J. Craig Venter, Ph.D., CEO and chair of JCVI, commented, “We continue to invest in deepening and widening our capabilities through our faculty. Our success comes from our ability to assemble talented, multidisciplinary teams, which can operate in an open and collaborative environment that maximizes the risk-reward ratio. Nan and Tae Seok both bring the energy, curiosity, and creativity needed to solve big questions. We look forward to the success that Nan and Tae Seok and their teams will bring to JCVI.”

Tae Seok Moon

Dr. Moon joins us from Washington University in St. Louis where he was a professor in the McKelvey School of Engineering. He comes with an extensive resume securing 26 grants since 2012, publishing 95 papers (84 as the principal investigator), 10 patents, 190 invited talks, and 172 contributed presentations, serving as a mentor and advisor to over 100 students and postdoctoral researchers from diverse backgrounds, and receiving many awards and accolades, including a Langer Prize for Innovation and Entrepreneurial Excellence, a B&B Daniel I.C. Wang Award, an NSF CAREER award, and an ONR Young Investigator Award.

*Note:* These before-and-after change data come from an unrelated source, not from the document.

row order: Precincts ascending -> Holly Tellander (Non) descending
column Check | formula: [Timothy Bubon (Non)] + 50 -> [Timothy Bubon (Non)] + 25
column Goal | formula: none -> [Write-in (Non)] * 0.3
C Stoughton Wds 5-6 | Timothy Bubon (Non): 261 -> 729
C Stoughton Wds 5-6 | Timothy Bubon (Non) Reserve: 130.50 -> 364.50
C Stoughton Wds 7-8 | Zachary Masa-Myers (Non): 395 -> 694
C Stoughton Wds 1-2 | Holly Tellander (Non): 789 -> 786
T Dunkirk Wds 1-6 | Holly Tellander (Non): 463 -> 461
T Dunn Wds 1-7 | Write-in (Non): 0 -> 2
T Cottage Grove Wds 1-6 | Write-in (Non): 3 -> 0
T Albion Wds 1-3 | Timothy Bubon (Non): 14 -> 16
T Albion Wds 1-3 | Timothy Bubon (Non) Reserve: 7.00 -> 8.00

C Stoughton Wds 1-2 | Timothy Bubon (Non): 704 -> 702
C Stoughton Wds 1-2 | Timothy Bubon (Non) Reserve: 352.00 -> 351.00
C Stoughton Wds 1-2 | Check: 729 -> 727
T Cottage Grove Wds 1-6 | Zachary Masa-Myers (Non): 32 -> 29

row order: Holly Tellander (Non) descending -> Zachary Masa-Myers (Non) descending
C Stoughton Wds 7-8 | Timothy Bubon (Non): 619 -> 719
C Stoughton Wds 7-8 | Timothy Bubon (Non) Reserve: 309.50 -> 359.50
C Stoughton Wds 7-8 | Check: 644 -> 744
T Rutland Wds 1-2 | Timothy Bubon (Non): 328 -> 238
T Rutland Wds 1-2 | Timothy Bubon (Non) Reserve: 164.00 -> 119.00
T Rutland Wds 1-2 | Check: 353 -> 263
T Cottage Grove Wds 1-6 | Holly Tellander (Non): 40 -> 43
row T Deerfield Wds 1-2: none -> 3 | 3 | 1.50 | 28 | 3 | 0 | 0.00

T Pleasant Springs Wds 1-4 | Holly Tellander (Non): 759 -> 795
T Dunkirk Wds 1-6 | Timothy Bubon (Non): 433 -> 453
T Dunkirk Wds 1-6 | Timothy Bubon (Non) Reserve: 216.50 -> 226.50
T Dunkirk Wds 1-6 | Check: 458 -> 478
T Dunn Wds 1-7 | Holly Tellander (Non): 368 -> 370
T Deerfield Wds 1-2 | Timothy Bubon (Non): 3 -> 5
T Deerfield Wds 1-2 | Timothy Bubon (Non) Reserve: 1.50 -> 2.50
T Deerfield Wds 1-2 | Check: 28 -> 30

He and his team aim to understand and engineer biological networks that genes and cellular processes use to solve energy, environmental, agricultural, and health problems. His body of work includes engineering probiotic bacteria for medical applications, engineering bacteria to enable efficient production of biofuels, biomaterials, and chemicals from biomass and waste plastics, developing biocontainment strategies to prevent release of engineered microbes in the environment, building application-relevant biosensors and dynamic sensor-regulators, understanding and engineering microbiota and microbiota-host interactions using computational and experimental approaches, engineering biology for space exploration and engineered living materials, preventing antibiotic resistance spread by implementing engineering approaches, and engineering predictable RNA regulators.

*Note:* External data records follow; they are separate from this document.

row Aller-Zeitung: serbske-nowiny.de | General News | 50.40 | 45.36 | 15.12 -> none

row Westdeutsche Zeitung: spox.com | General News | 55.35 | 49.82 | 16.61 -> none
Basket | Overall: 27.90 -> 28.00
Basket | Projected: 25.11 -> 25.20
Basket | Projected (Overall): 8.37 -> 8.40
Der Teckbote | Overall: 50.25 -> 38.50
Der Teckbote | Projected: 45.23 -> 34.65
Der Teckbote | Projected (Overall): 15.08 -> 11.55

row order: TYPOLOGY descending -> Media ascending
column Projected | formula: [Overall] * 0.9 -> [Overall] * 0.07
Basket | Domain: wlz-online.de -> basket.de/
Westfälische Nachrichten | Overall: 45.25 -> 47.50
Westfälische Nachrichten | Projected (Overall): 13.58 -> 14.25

Dr. Moon also commits significant energy to mentoring young researchers. In addition to students and postdoctoral researchers in his lab, he has mentored iGEM student teams and provided teaching kits to high school teachers and K-12 students. Among the most impactful of his initiatives is founding and administering the weekly SynBYSS seminar series, since August 2021, that features a rising young scientist paired with a seasoned investigator. Dr. Moon is the chair of the inaugural in-person SynBYSS conference, which will take place December 9-12, 2024, in Hawaii.

He currently serves as a reviewer, an editor-in-chief (New Biotechnology), an associate editor (for 8 journals), and an editorial board member (for 6 journals), including those published by Nature, Science, Cell, Nucleic Acids Research, and PNAS. He has actively participated in organizing more than 20 international conferences as a conference co-chair or organizer.

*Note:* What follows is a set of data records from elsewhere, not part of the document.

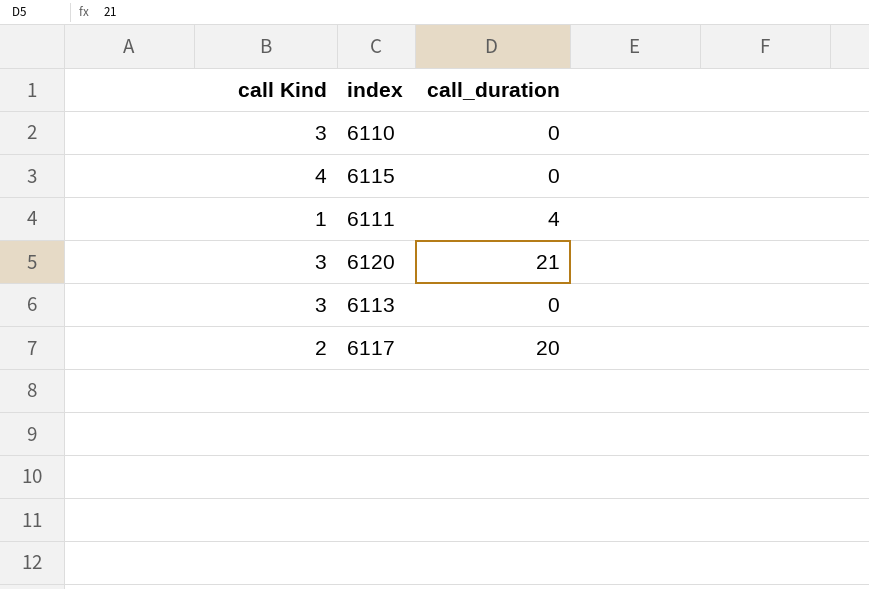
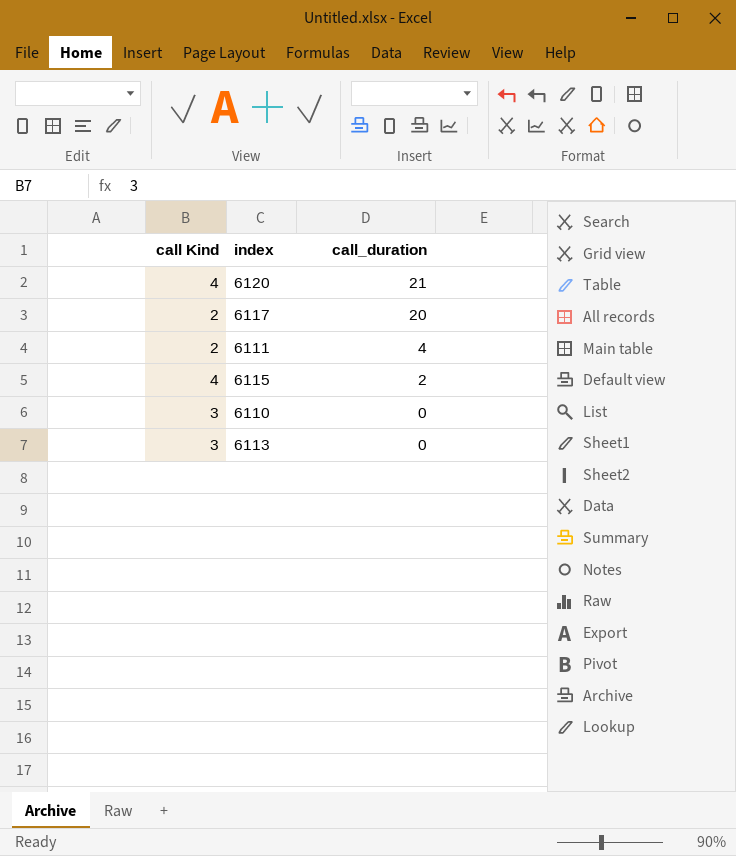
row order: none -> call_duration descending
6120 | call Kind: 3 -> 4
6111 | call Kind: 1 -> 2
6115 | call_duration: 0 -> 2

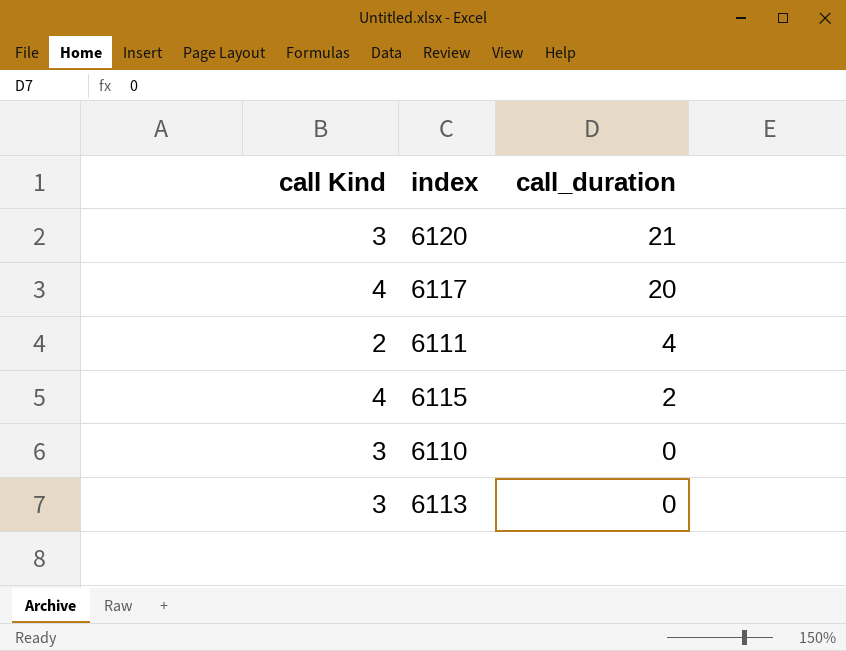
6120 | call Kind: 4 -> 3
6117 | call Kind: 2 -> 4

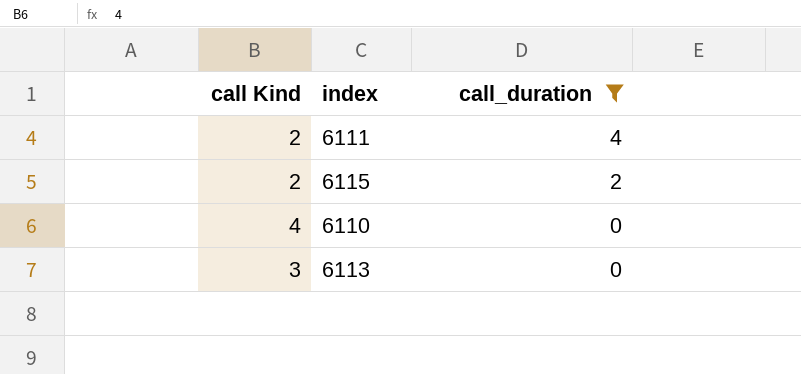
filter: none -> call_duration <= 4
6115 | call Kind: 4 -> 2
6110 | call Kind: 3 -> 4

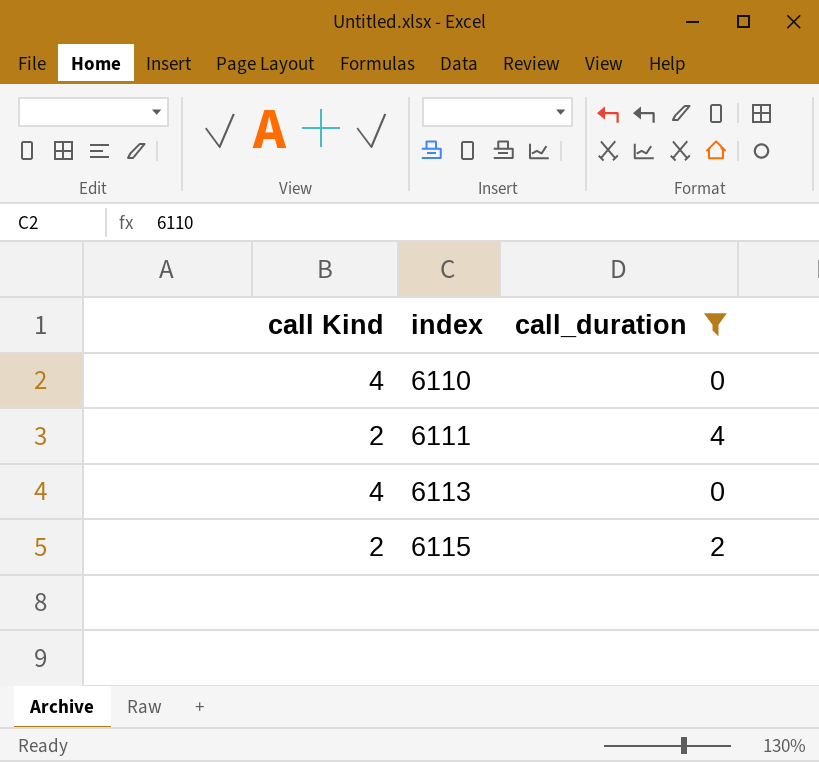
row order: call_duration descending -> index ascending
6113 | call Kind: 3 -> 4

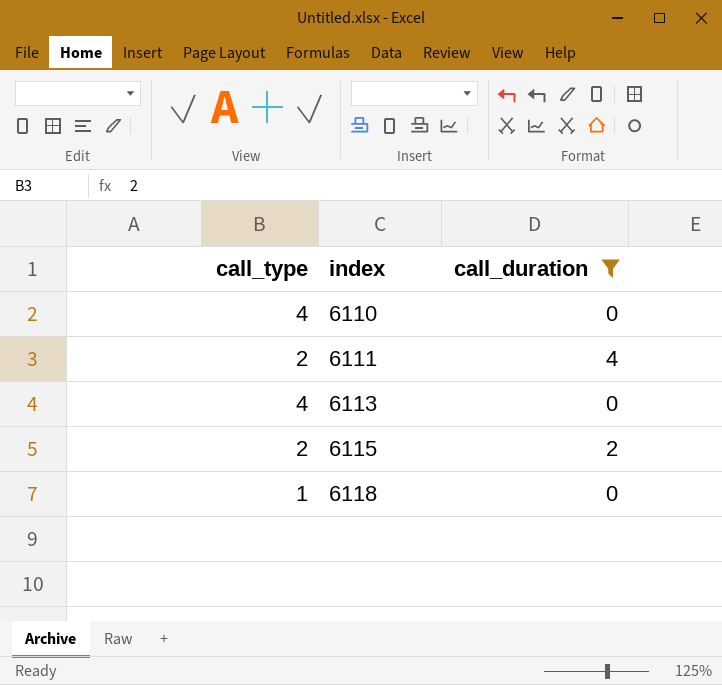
column name: call Kind -> call_type
row 6118: none -> 1 | 0

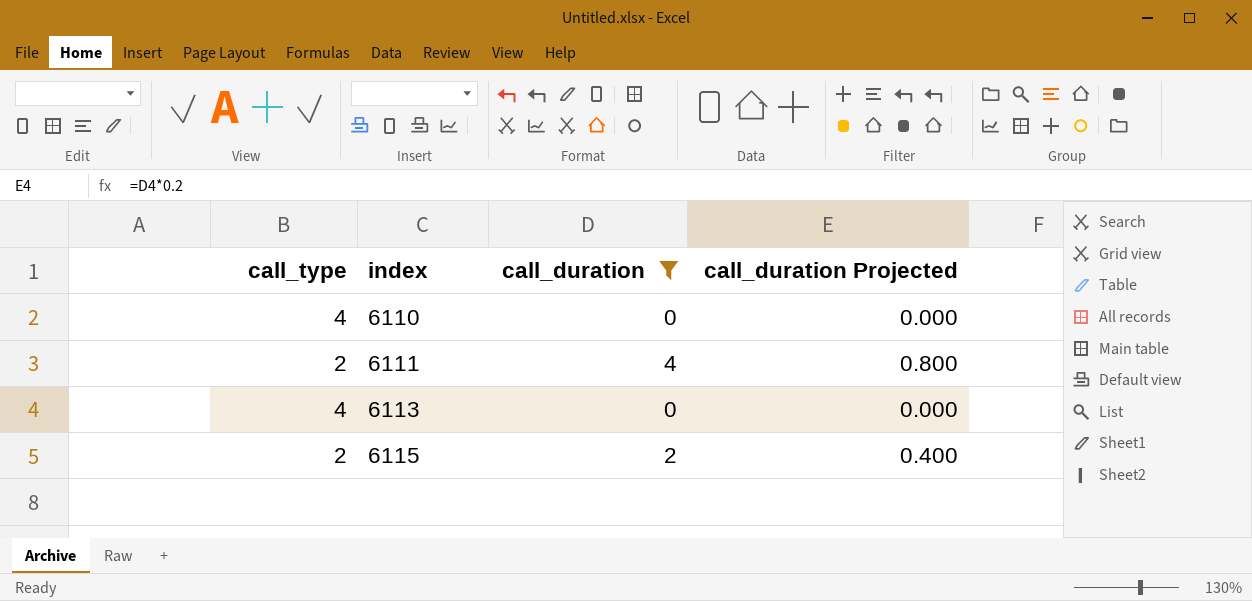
column call_duration Projected | formula: none -> [call_duration] * 0.2
row 6118: 1 | 0 -> none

Dr. Moon earned his BS and MS in chemical technology from Seoul National University in Seoul, Korea, and a Ph.D. under the guidance of Kristala Prather in chemical engineering with a minor in biological chemistry from Massachusetts Institute of Technology (MIT). He completed a postdoctoral fellowship in the Christopher Voigt Group in the Department of Biological Engineering & Synthetic Biology Center at MIT and in the Department of Pharmaceutical Chemistry at the University of California-San Francisco.

Nan Zhu

Most recently, Dr. Zhu was an investigator at Versiti Blood Reach Institute in the Stem Cell and Hematopoiesis Program and held a joint appointment as an assistant professor at the Medical College of Wisconsin in the Department of Cell Biology, Neurobiology and Anatomy.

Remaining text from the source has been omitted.